YOUR GOAL
Keep the pictures out. Restate the entries below word for word.

┏━━

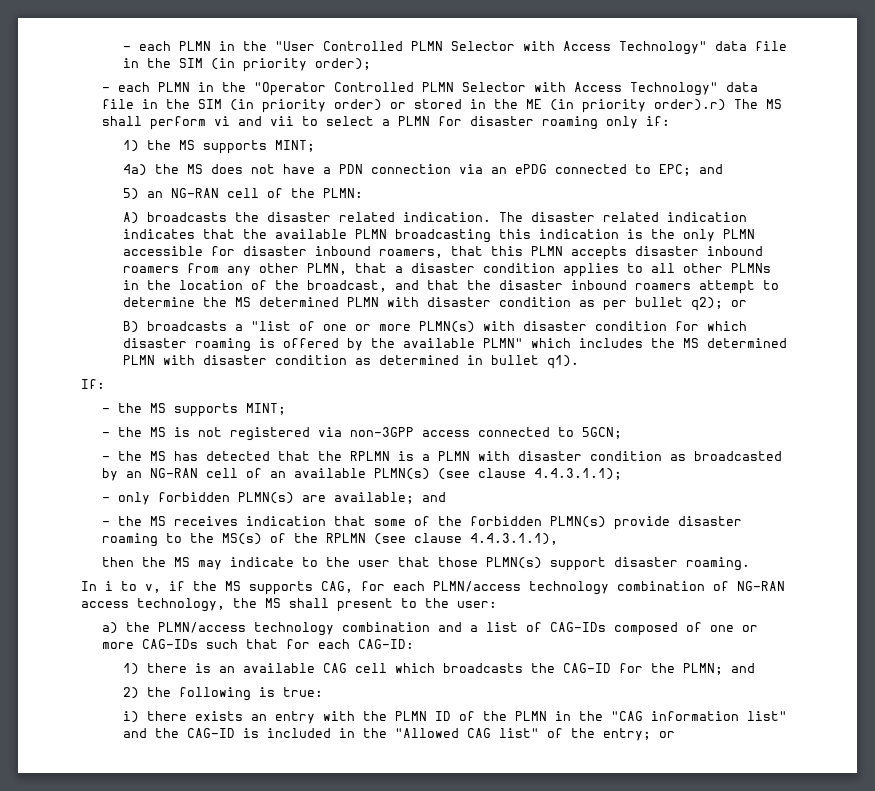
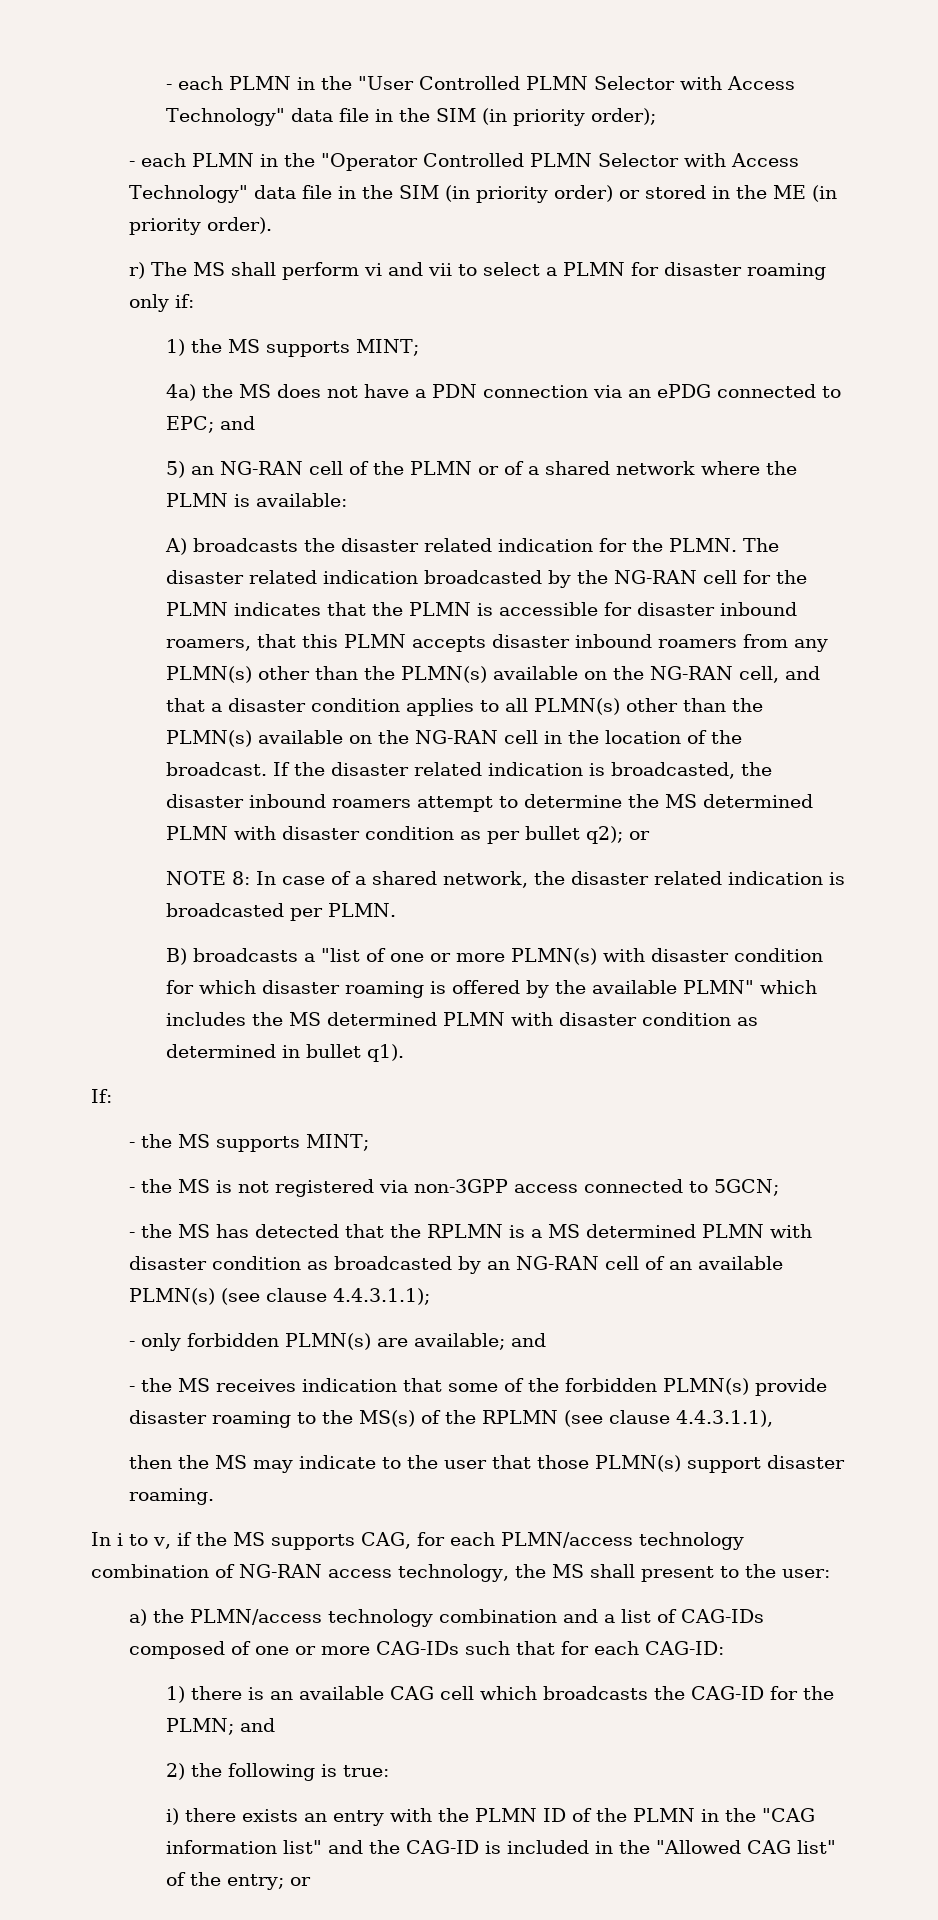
- - each PLMN in the "Operator Controlled PLMN Selector with Access Technology" data file in the SIM (in priority order) or stored in the ME (in priority order).r) The MS shall perform vi and vii to select a PLMN for disaster roaming only if:
+ - each PLMN in the "Operator Controlled PLMN Selector with Access Technology" data file in the SIM (in priority order) or stored in the ME (in priority order).
+ r) The MS shall perform vi and vii to select a PLMN for disaster roaming only if:
- 5) an NG-RAN cell of the PLMN:
+ 5) an NG-RAN cell of the PLMN or of a shared network where the PLMN is available:
- A) broadcasts the disaster related indication. The disaster related indication indicates that the available PLMN broadcasting this indication is the only PLMN accessible for disaster inbound roamers, that this PLMN accepts disaster inbound roamers from any other PLMN, that a disaster condition applies to all other PLMNs in the location of the broadcast, and that the disaster inbound roamers attempt to determine the MS determined PLMN with disaster condition as per bullet q2); or
+ A) broadcasts the disaster related indication for the PLMN. The disaster related indication broadcasted by the NG-RAN cell for the PLMN indicates that the PLMN is accessible for disaster inbound roamers, that this PLMN accepts disaster inbound roamers from any PLMN(s) other than the PLMN(s) available on the NG-RAN cell, and that a disaster condition applies to all PLMN(s) other than the PLMN(s) available on the NG-RAN cell in the location of the broadcast. If the disaster related indication is broadcasted, the disaster inbound roamers attempt to determine the MS determined PLMN with disaster condition as per bullet q2); or
+ NOTE 8: In case of a shared network, the disaster related indication is broadcasted per PLMN.
- - the MS has detected that the RPLMN is a PLMN with disaster condition as broadcasted by an NG-RAN cell of an available PLMN(s) (see clause 4.4.3.1.1);
+ - the MS has detected that the RPLMN is a MS determined PLMN with disaster condition as broadcasted by an NG-RAN cell of an available PLMN(s) (see clause 4.4.3.1.1);

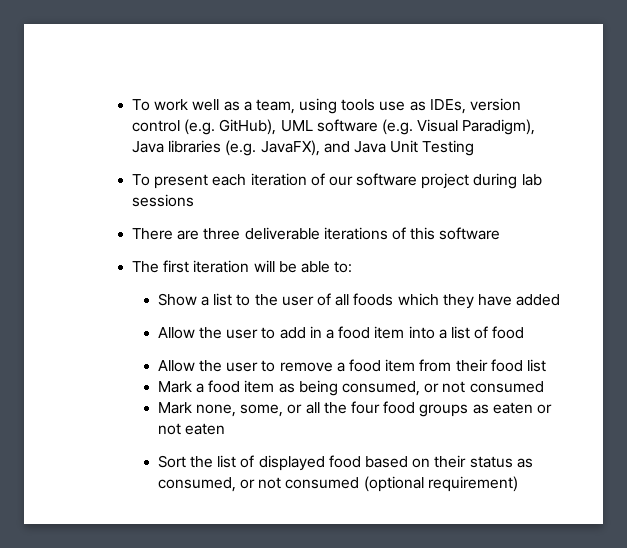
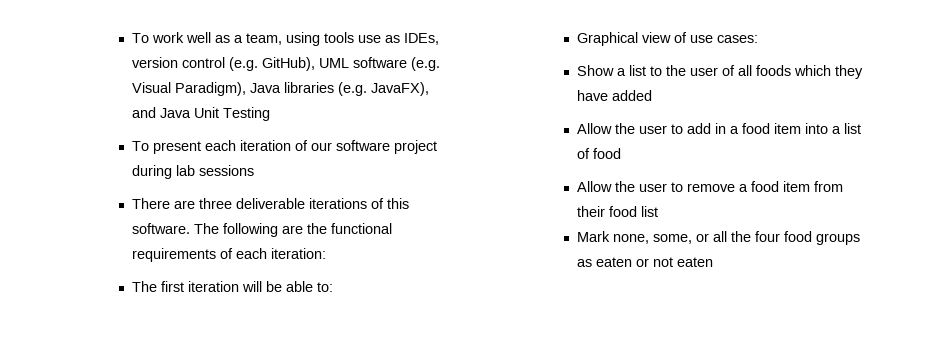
- There are three deliverable iterations of this software
+ There are three deliverable iterations of this software. The following are the functional requirements of each iteration:
+ Graphical view of use cases:
- Mark a food item as being consumed, or not consumed
- Sort the list of displayed food based on their status as consumed, or not consumed (optional requirement)

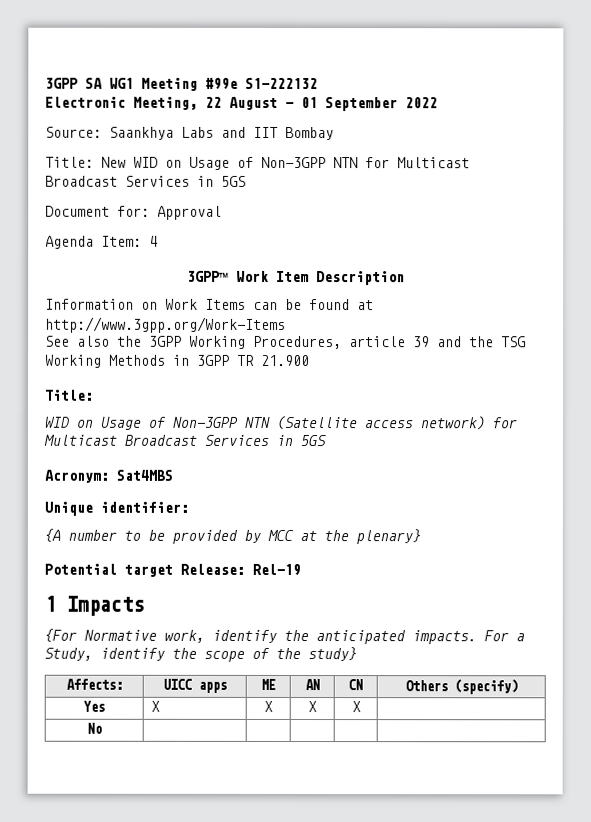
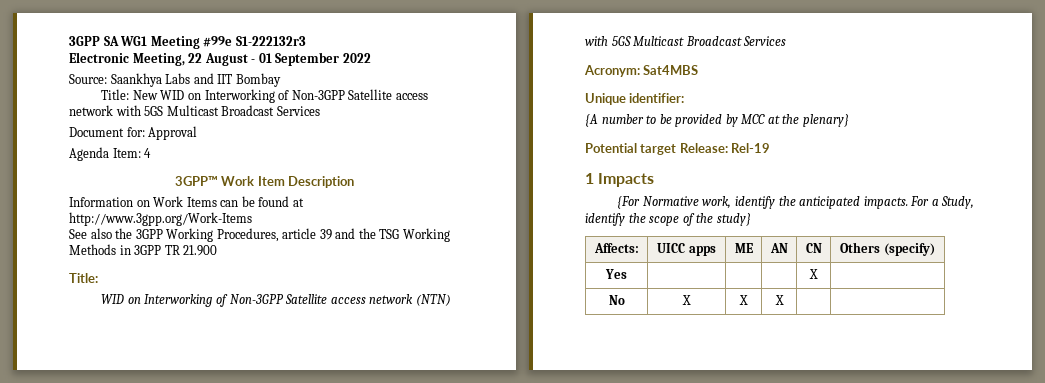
- 3GPP SA WG1 Meeting #99e S1-222132
+ 3GPP SA WG1 Meeting #99e S1-222132r3
- Title: New WID on Usage of Non-3GPP NTN for Multicast Broadcast Services in 5GS
+ Title: New WID on Interworking of Non-3GPP Satellite access network with 5GS Multicast Broadcast Services
- WID on Usage of Non-3GPP NTN (Satellite access network) for Multicast Broadcast Services in 5GS
+ WID on Interworking of Non-3GPP Satellite access network (NTN) with 5GS Multicast Broadcast Services
- Yes | X | X | X | X |
- No | | | | |
+ Yes | | | | X |
+ No | X | X | X | |

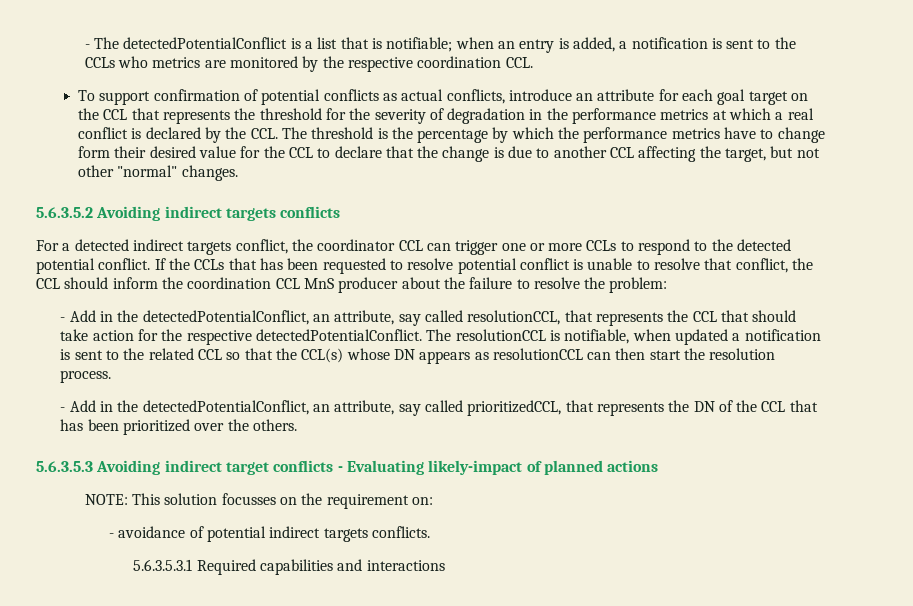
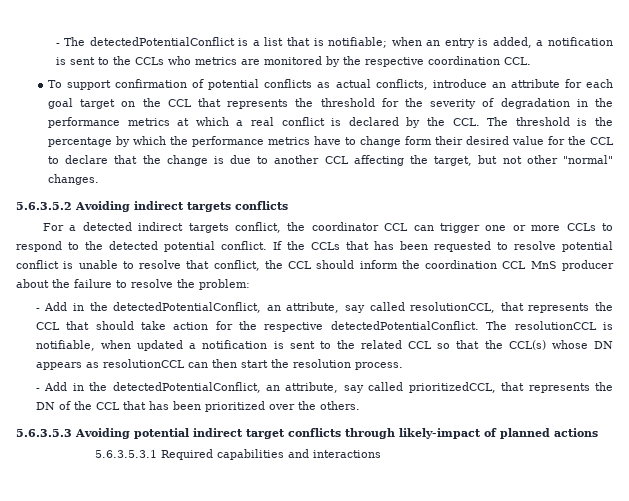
- 5.6.3.5.3 Avoiding indirect target conflicts - Evaluating likely-impact of planned actions
+ 5.6.3.5.3 Avoiding potential indirect target conflicts through likely-impact of planned actions
- NOTE: This solution focusses on the requirement on:
- - avoidance of potential indirect targets conflicts.

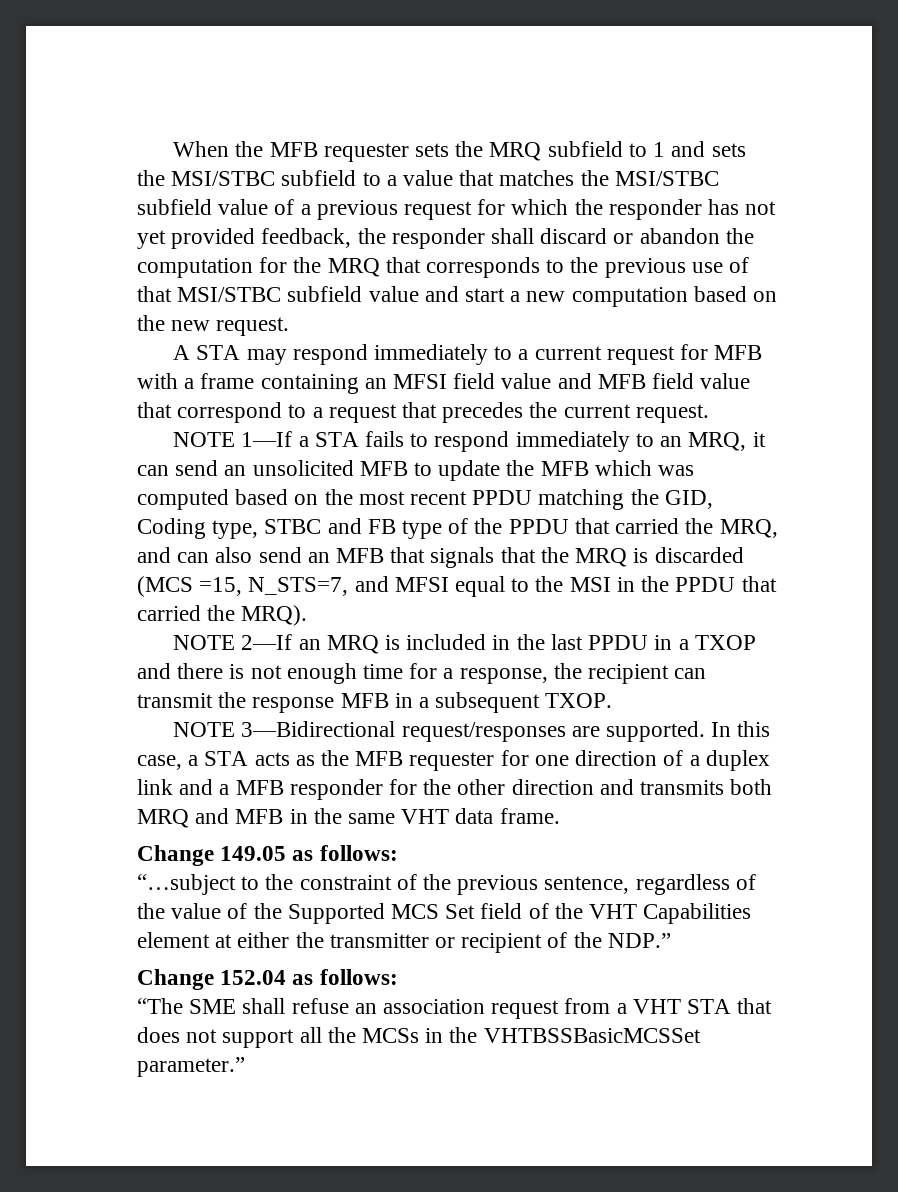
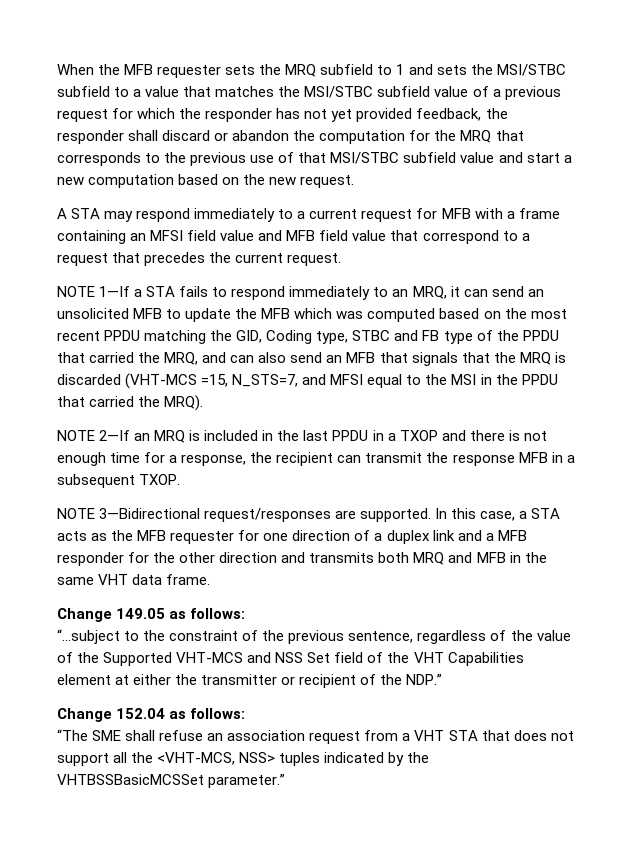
- NOTE 1—If a STA fails to respond immediately to an MRQ, it can send an unsolicited MFB to update the MFB which was computed based on the most recent PPDU matching the GID, Coding type, STBC and FB type of the PPDU that carried the MRQ, and can also send an MFB that signals that the MRQ is discarded (MCS =15, N_STS=7, and MFSI equal to the MSI in the PPDU that carried the MRQ).
+ NOTE 1—If a STA fails to respond immediately to an MRQ, it can send an unsolicited MFB to update the MFB which was computed based on the most recent PPDU matching the GID, Coding type, STBC and FB type of the PPDU that carried the MRQ, and can also send an MFB that signals that the MRQ is discarded (VHT-MCS =15, N_STS=7, and MFSI equal to the MSI in the PPDU that carried the MRQ).
- “…subject to the constraint of the previous sentence, regardless of the value of the Supported MCS Set field of the VHT Capabilities element at either the transmitter or recipient of the NDP.”
+ “…subject to the constraint of the previous sentence, regardless of the value of the Supported VHT-MCS and NSS Set field of the VHT Capabilities element at either the transmitter or recipient of the NDP.”
- “The SME shall refuse an association request from a VHT STA that does not support all the MCSs in the VHTBSSBasicMCSSet parameter.”
+ “The SME shall refuse an association request from a VHT STA that does not support all the <VHT-MCS, NSS> tuples indicated by the VHTBSSBasicMCSSet parameter.”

┗━━

OUTPUT OF THE TASK
- - each PLMN in the "Operator Controlled PLMN Selector with Access Technology" data file in the SIM (in priority order) or stored in the ME (in priority order).r) The MS shall perform vi and vii to select a PLMN for disaster roaming only if:
+ - each PLMN in the "Operator Controlled PLMN Selector with Access Technology" data file in the SIM (in priority order) or stored in the ME (in priority order).
+ r) The MS shall perform vi and vii to select a PLMN for disaster roaming only if:
- 5) an NG-RAN cell of the PLMN:
+ 5) an NG-RAN cell of the PLMN or of a shared network where the PLMN is available:
- A) broadcasts the disaster related indication. The disaster related indication indicates that the available PLMN broadcasting this indication is the only PLMN accessible for disaster inbound roamers, that this PLMN accepts disaster inbound roamers from any other PLMN, that a disaster condition applies to all other PLMNs in the location of the broadcast, and that the disaster inbound roamers attempt to determine the MS determined PLMN with disaster condition as per bullet q2); or
+ A) broadcasts the disaster related indication for the PLMN. The disaster related indication broadcasted by the NG-RAN cell for the PLMN indicates that the PLMN is accessible for disaster inbound roamers, that this PLMN accepts disaster inbound roamers from any PLMN(s) other than the PLMN(s) available on the NG-RAN cell, and that a disaster condition applies to all PLMN(s) other than the PLMN(s) available on the NG-RAN cell in the location of the broadcast. If the disaster related indication is broadcasted, the disaster inbound roamers attempt to determine the MS determined PLMN with disaster condition as per bullet q2); or
+ NOTE 8: In case of a shared network, the disaster related indication is broadcasted per PLMN.
- - the MS has detected that the RPLMN is a PLMN with disaster condition as broadcasted by an NG-RAN cell of an available PLMN(s) (see clause 4.4.3.1.1);
+ - the MS has detected that the RPLMN is a MS determined PLMN with disaster condition as broadcasted by an NG-RAN cell of an available PLMN(s) (see clause 4.4.3.1.1);

- There are three deliverable iterations of this software
+ There are three deliverable iterations of this software. The following are the functional requirements of each iteration:
+ Graphical view of use cases:
- Mark a food item as being consumed, or not consumed
- Sort the list of displayed food based on their status as consumed, or not consumed (optional requirement)

- 3GPP SA WG1 Meeting #99e S1-222132
+ 3GPP SA WG1 Meeting #99e S1-222132r3
- Title: New WID on Usage of Non-3GPP NTN for Multicast Broadcast Services in 5GS
+ Title: New WID on Interworking of Non-3GPP Satellite access network with 5GS Multicast Broadcast Services
- WID on Usage of Non-3GPP NTN (Satellite access network) for Multicast Broadcast Services in 5GS
+ WID on Interworking of Non-3GPP Satellite access network (NTN) with 5GS Multicast Broadcast Services
- Yes | X | X | X | X |
- No | | | | |
+ Yes | | | | X |
+ No | X | X | X | |

- 5.6.3.5.3 Avoiding indirect target conflicts - Evaluating likely-impact of planned actions
+ 5.6.3.5.3 Avoiding potential indirect target conflicts through likely-impact of planned actions
- NOTE: This solution focusses on the requirement on:
- - avoidance of potential indirect targets conflicts.

- NOTE 1—If a STA fails to respond immediately to an MRQ, it can send an unsolicited MFB to update the MFB which was computed based on the most recent PPDU matching the GID, Coding type, STBC and FB type of the PPDU that carried the MRQ, and can also send an MFB that signals that the MRQ is discarded (MCS =15, N_STS=7, and MFSI equal to the MSI in the PPDU that carried the MRQ).
+ NOTE 1—If a STA fails to respond immediately to an MRQ, it can send an unsolicited MFB to update the MFB which was computed based on the most recent PPDU matching the GID, Coding type, STBC and FB type of the PPDU that carried the MRQ, and can also send an MFB that signals that the MRQ is discarded (VHT-MCS =15, N_STS=7, and MFSI equal to the MSI in the PPDU that carried the MRQ).
- “…subject to the constraint of the previous sentence, regardless of the value of the Supported MCS Set field of the VHT Capabilities element at either the transmitter or recipient of the NDP.”
+ “…subject to the constraint of the previous sentence, regardless of the value of the Supported VHT-MCS and NSS Set field of the VHT Capabilities element at either the transmitter or recipient of the NDP.”
- “The SME shall refuse an association request from a VHT STA that does not support all the MCSs in the VHTBSSBasicMCSSet parameter.”
+ “The SME shall refuse an association request from a VHT STA that does not support all the <VHT-MCS, NSS> tuples indicated by the VHTBSSBasicMCSSet parameter.”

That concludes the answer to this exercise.